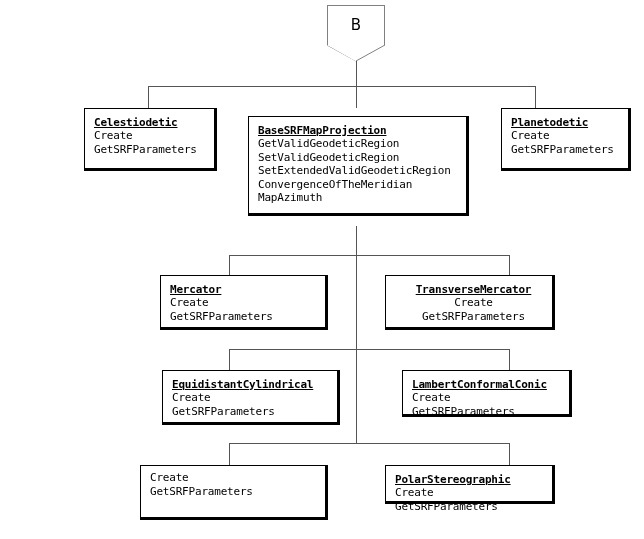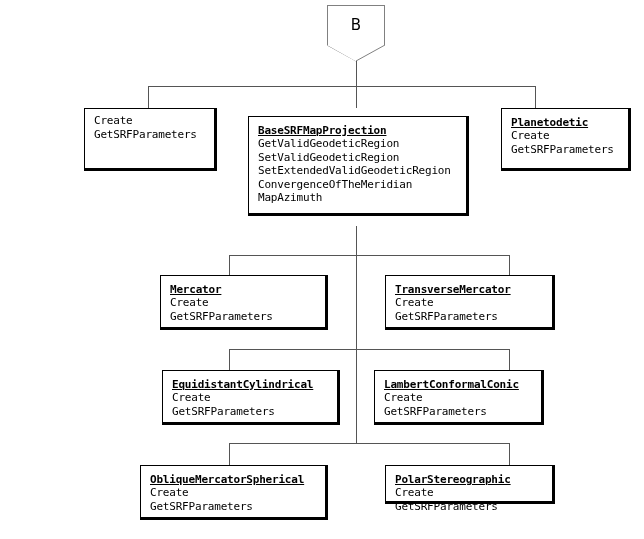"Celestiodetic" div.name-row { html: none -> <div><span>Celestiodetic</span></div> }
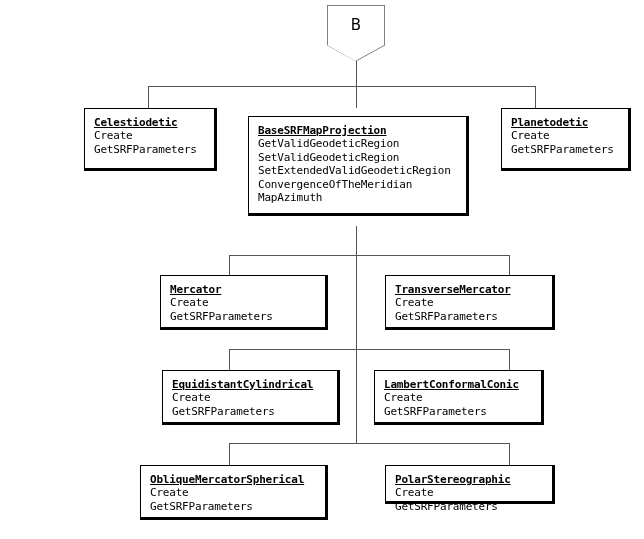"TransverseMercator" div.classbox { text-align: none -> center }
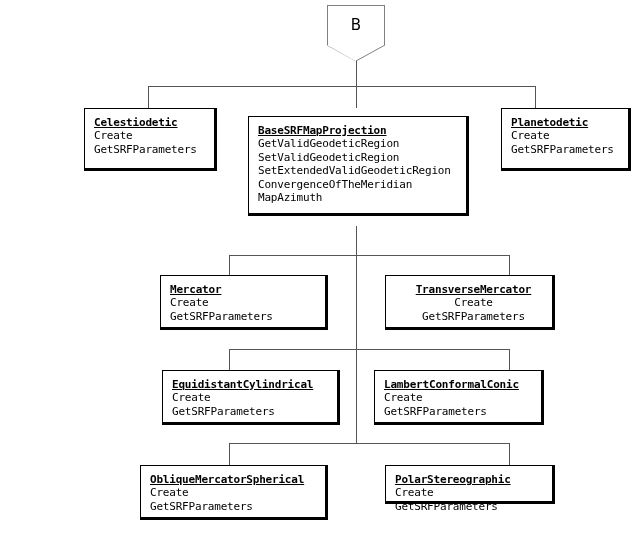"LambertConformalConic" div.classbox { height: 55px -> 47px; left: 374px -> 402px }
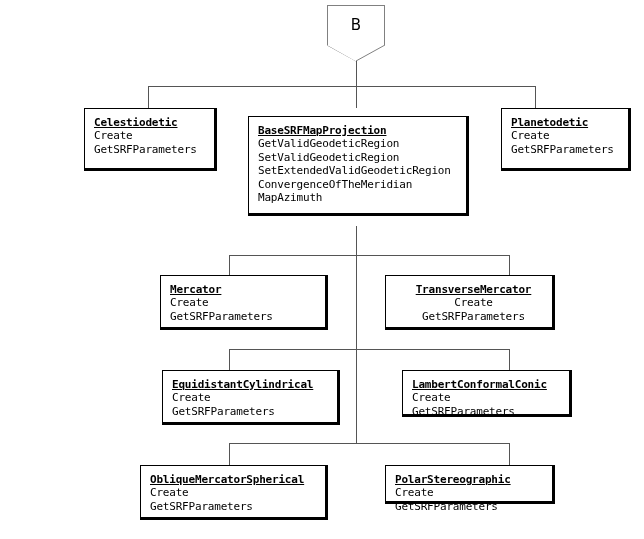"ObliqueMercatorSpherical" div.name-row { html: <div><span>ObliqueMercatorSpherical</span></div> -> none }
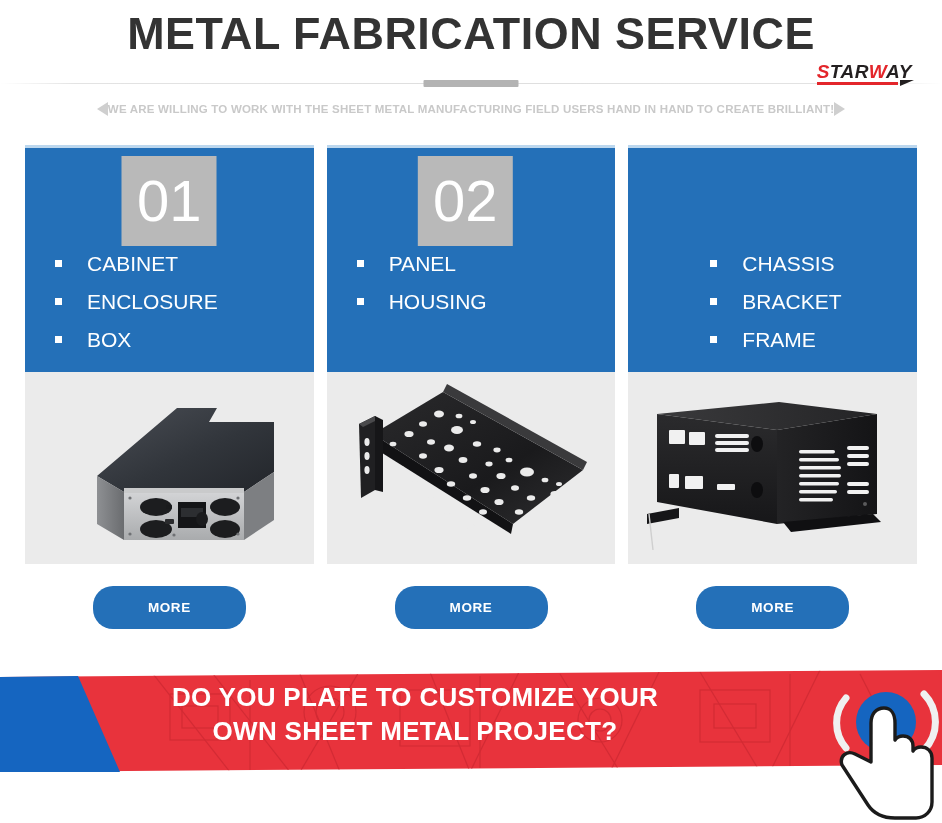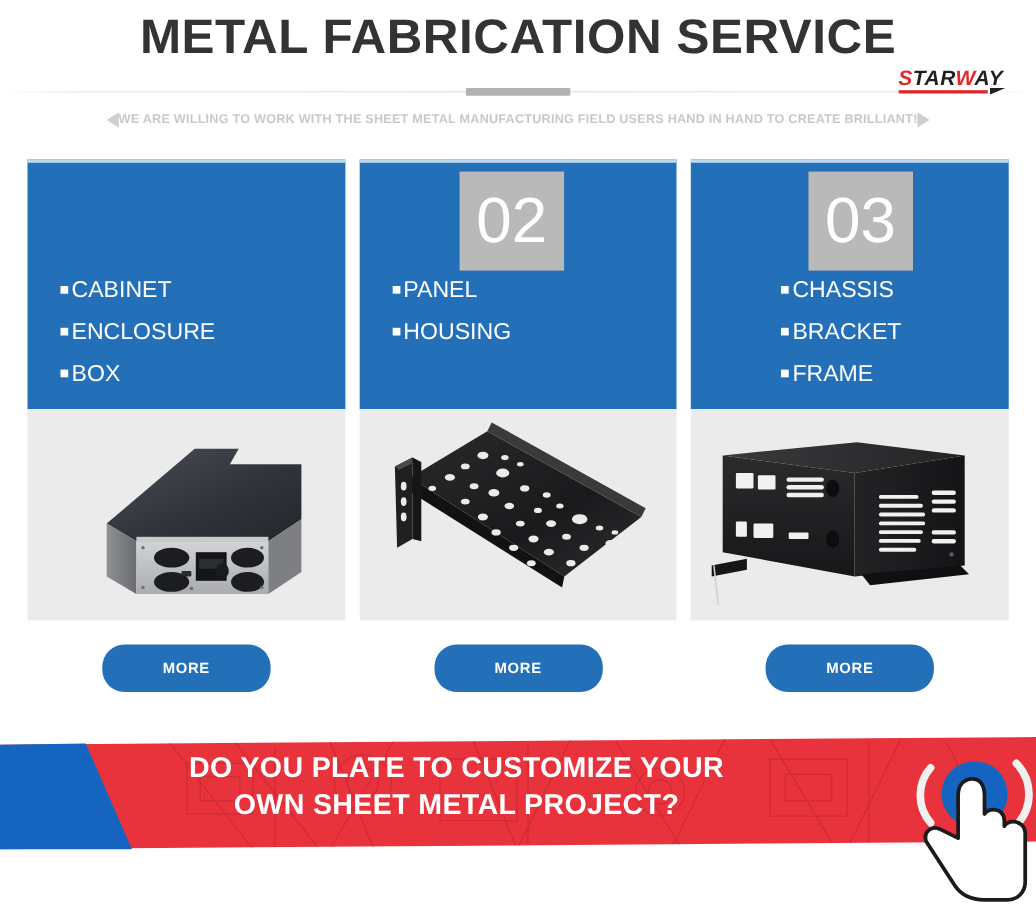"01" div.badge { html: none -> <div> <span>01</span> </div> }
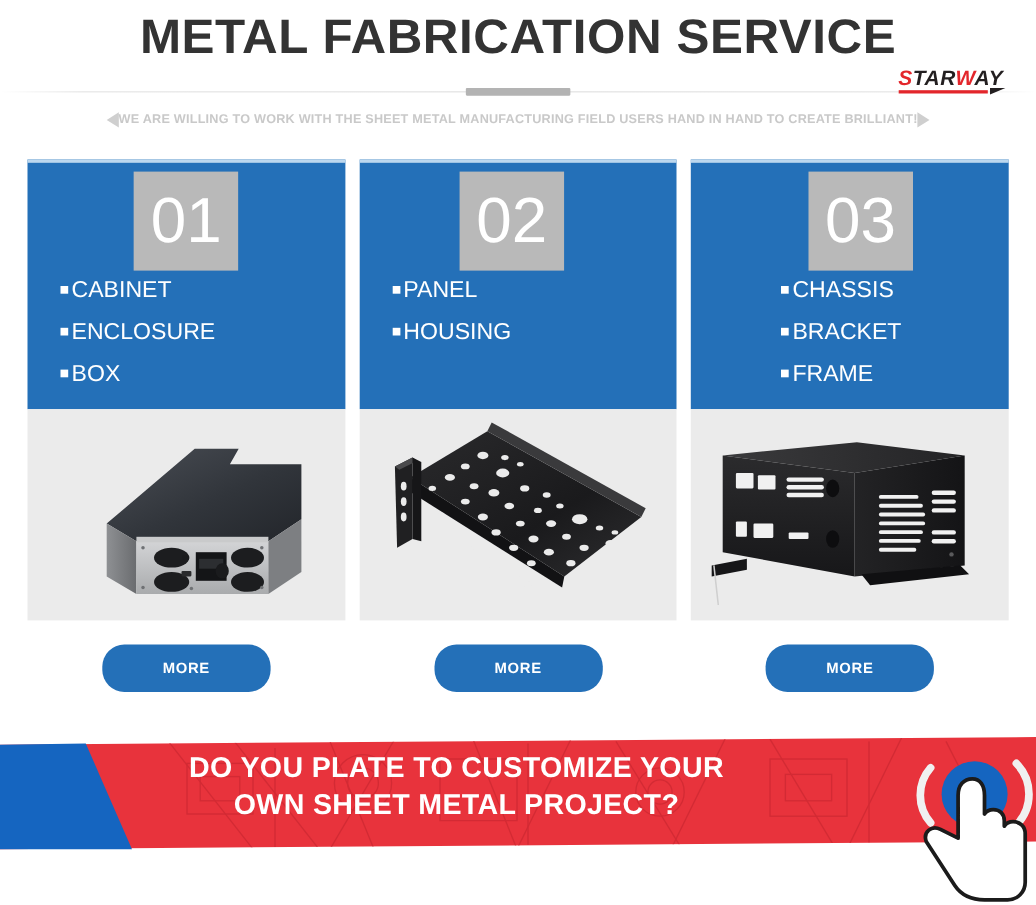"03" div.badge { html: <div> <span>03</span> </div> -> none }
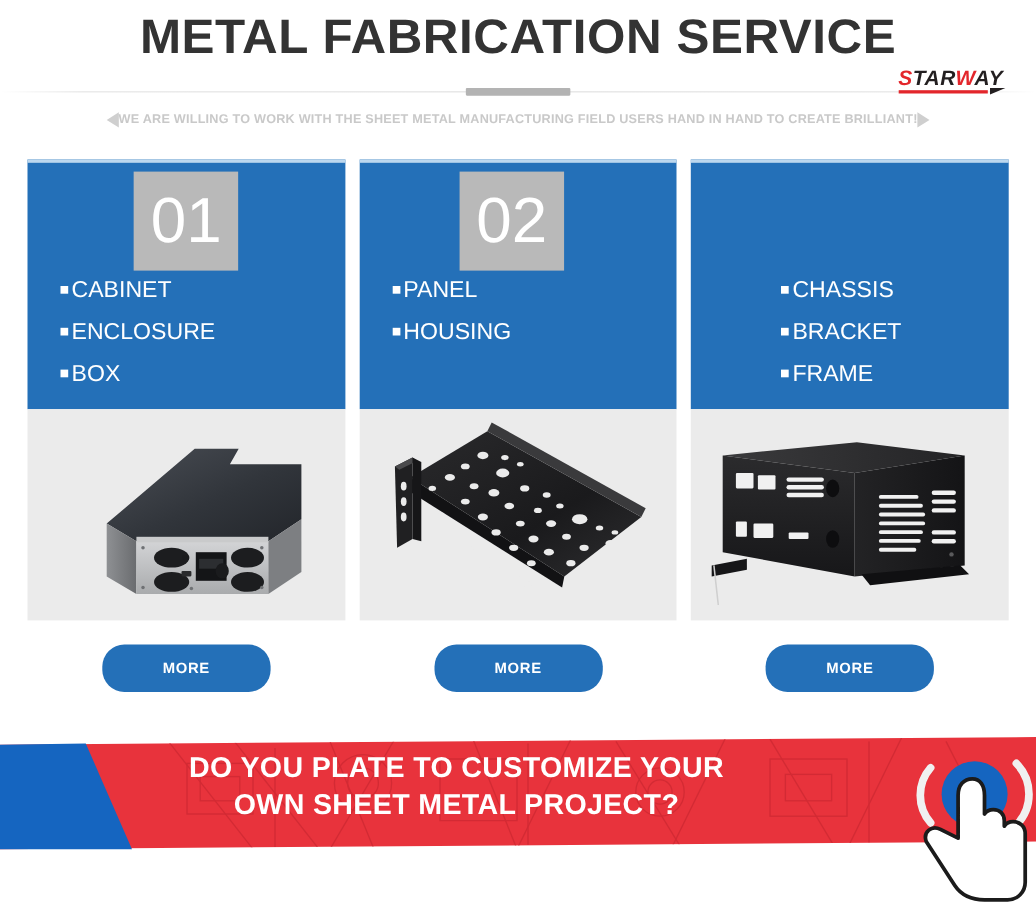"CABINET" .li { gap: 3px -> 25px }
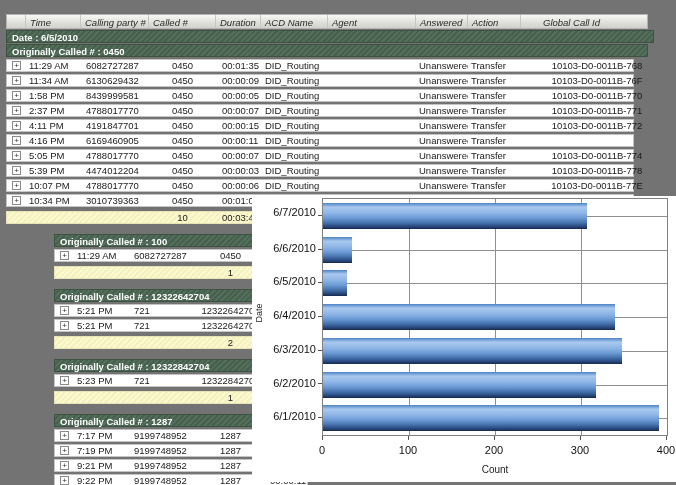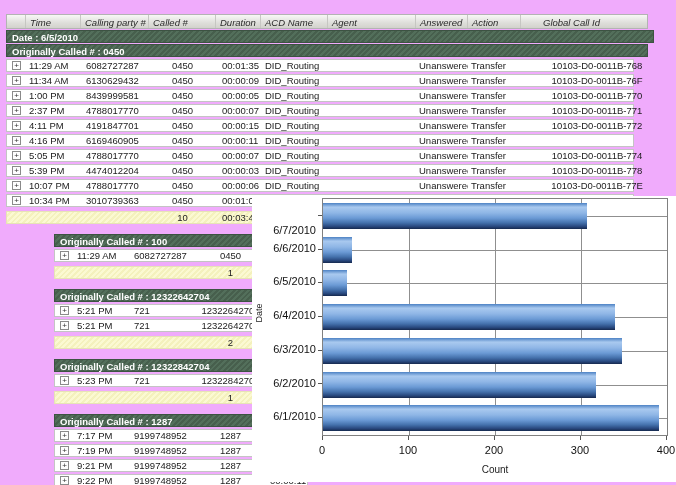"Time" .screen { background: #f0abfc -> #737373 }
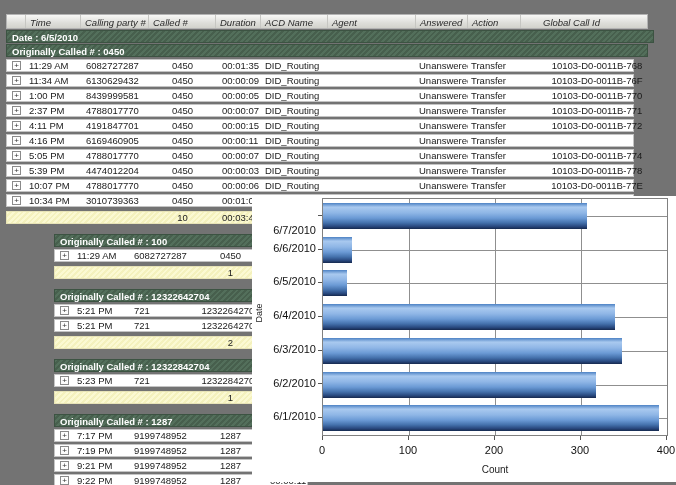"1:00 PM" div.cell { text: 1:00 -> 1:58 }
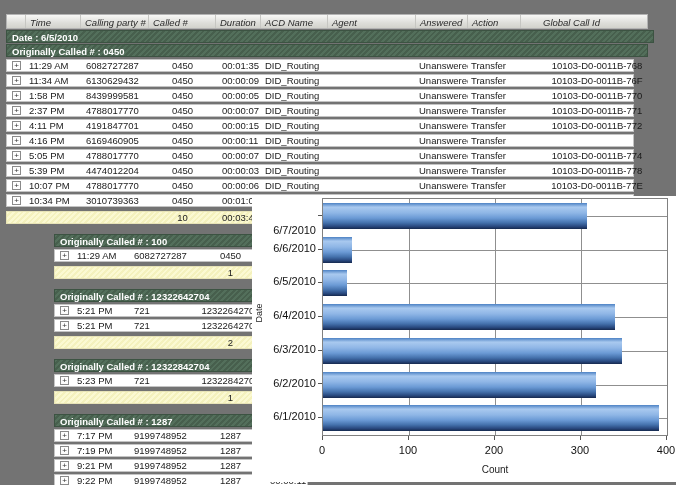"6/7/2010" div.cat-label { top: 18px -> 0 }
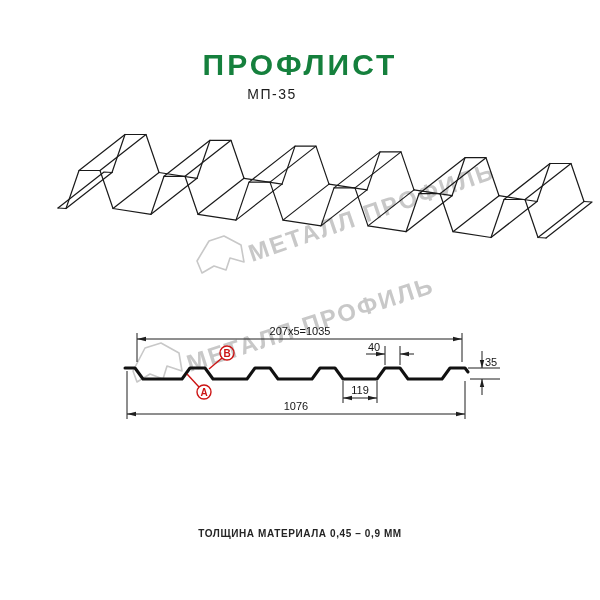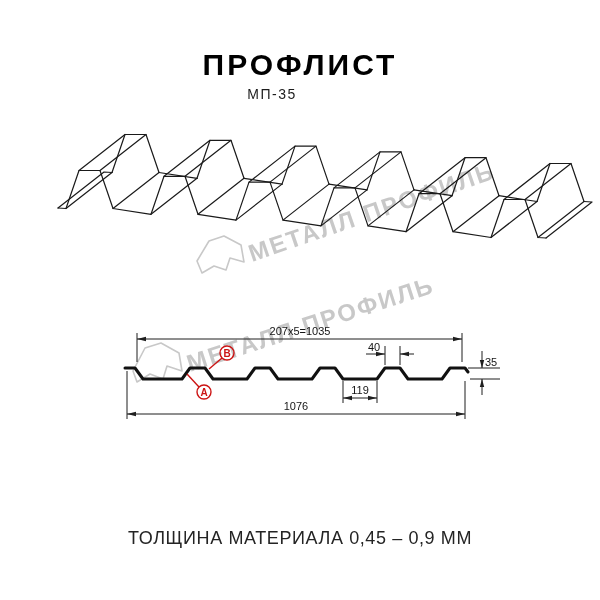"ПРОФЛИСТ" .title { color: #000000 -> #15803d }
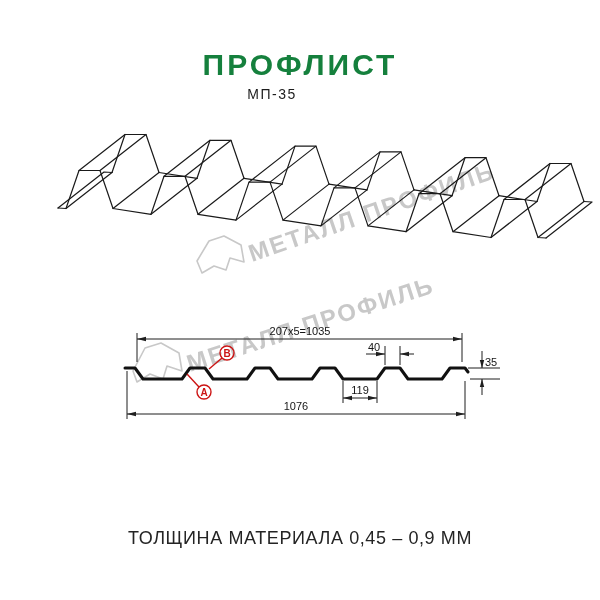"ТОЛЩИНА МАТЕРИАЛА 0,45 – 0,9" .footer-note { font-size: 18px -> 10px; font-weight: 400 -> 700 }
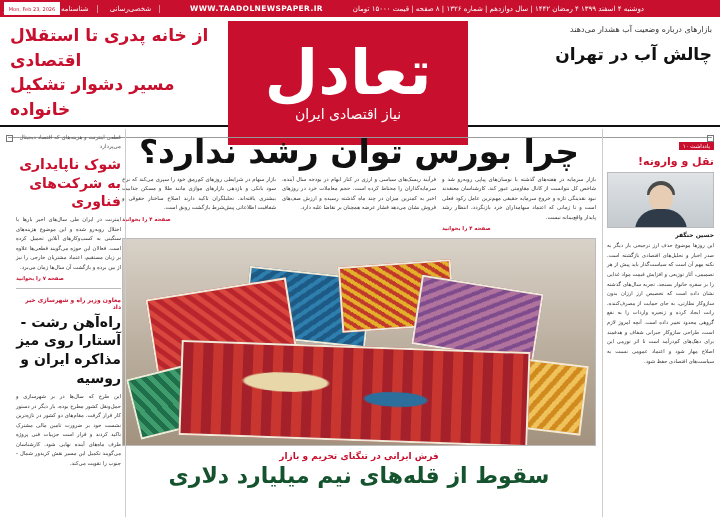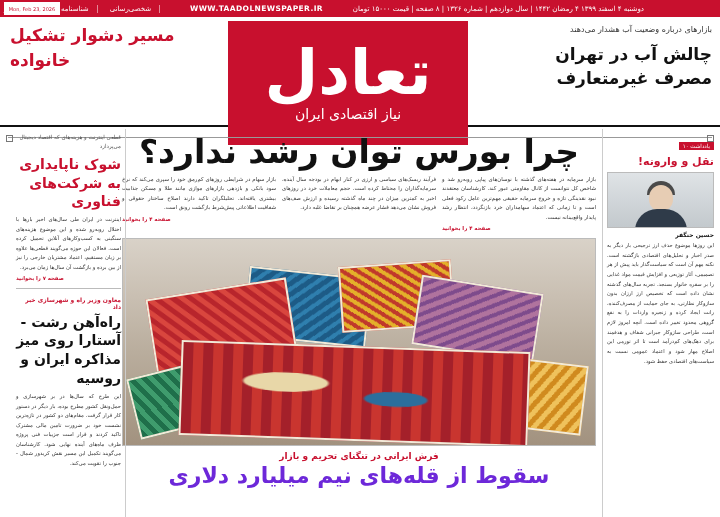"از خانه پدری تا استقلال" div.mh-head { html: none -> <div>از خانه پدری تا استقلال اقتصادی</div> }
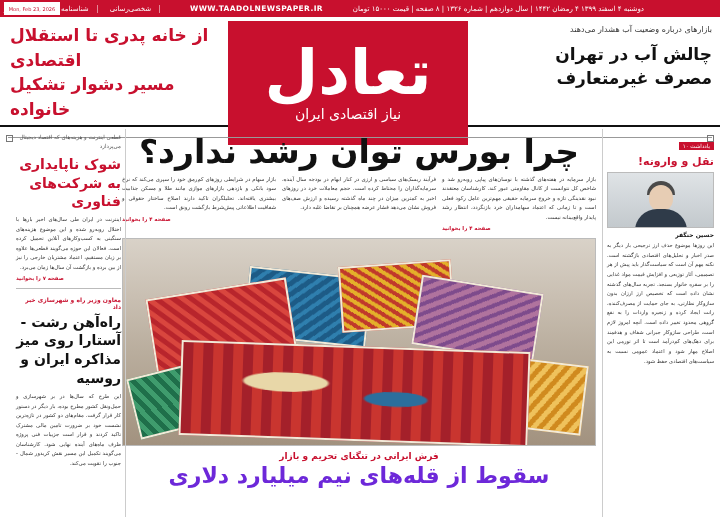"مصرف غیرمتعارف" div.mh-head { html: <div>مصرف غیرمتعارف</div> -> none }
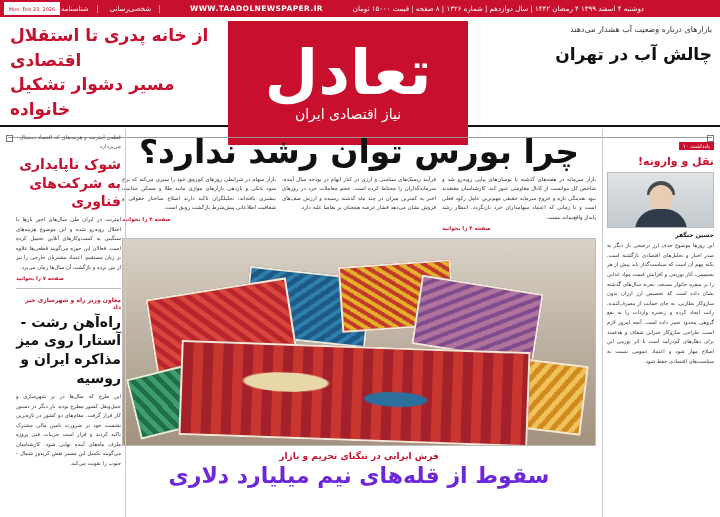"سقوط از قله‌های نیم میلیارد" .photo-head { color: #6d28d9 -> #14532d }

• PROBLEM DETAILS:
Write the records out again exactly as shown above, keeping no pictures.

• SOLUTION TO THIS PROBLEM:
"Celestiodetic" div.name-row { html: none -> <div><span>Celestiodetic</span></div> }
"TransverseMercator" div.classbox { text-align: none -> center }
"LambertConformalConic" div.classbox { height: 55px -> 47px; left: 374px -> 402px }
"ObliqueMercatorSpherical" div.name-row { html: <div><span>ObliqueMercatorSpherical</span></div> -> none }
"01" div.badge { html: none -> <div> <span>01</span> </div> }
"03" div.badge { html: <div> <span>03</span> </div> -> none }
"CABINET" .li { gap: 3px -> 25px }
"Time" .screen { background: #f0abfc -> #737373 }
"1:00 PM" div.cell { text: 1:00 -> 1:58 }
"6/7/2010" div.cat-label { top: 18px -> 0 }
"ПРОФЛИСТ" .title { color: #000000 -> #15803d }
"ТОЛЩИНА МАТЕРИАЛА 0,45 – 0,9" .footer-note { font-size: 18px -> 10px; font-weight: 400 -> 700 }
"از خانه پدری تا استقلال" div.mh-head { html: none -> <div>از خانه پدری تا استقلال اقتصادی</div> }
"مصرف غیرمتعارف" div.mh-head { html: <div>مصرف غیرمتعارف</div> -> none }
"سقوط از قله‌های نیم میلیارد" .photo-head { color: #6d28d9 -> #14532d }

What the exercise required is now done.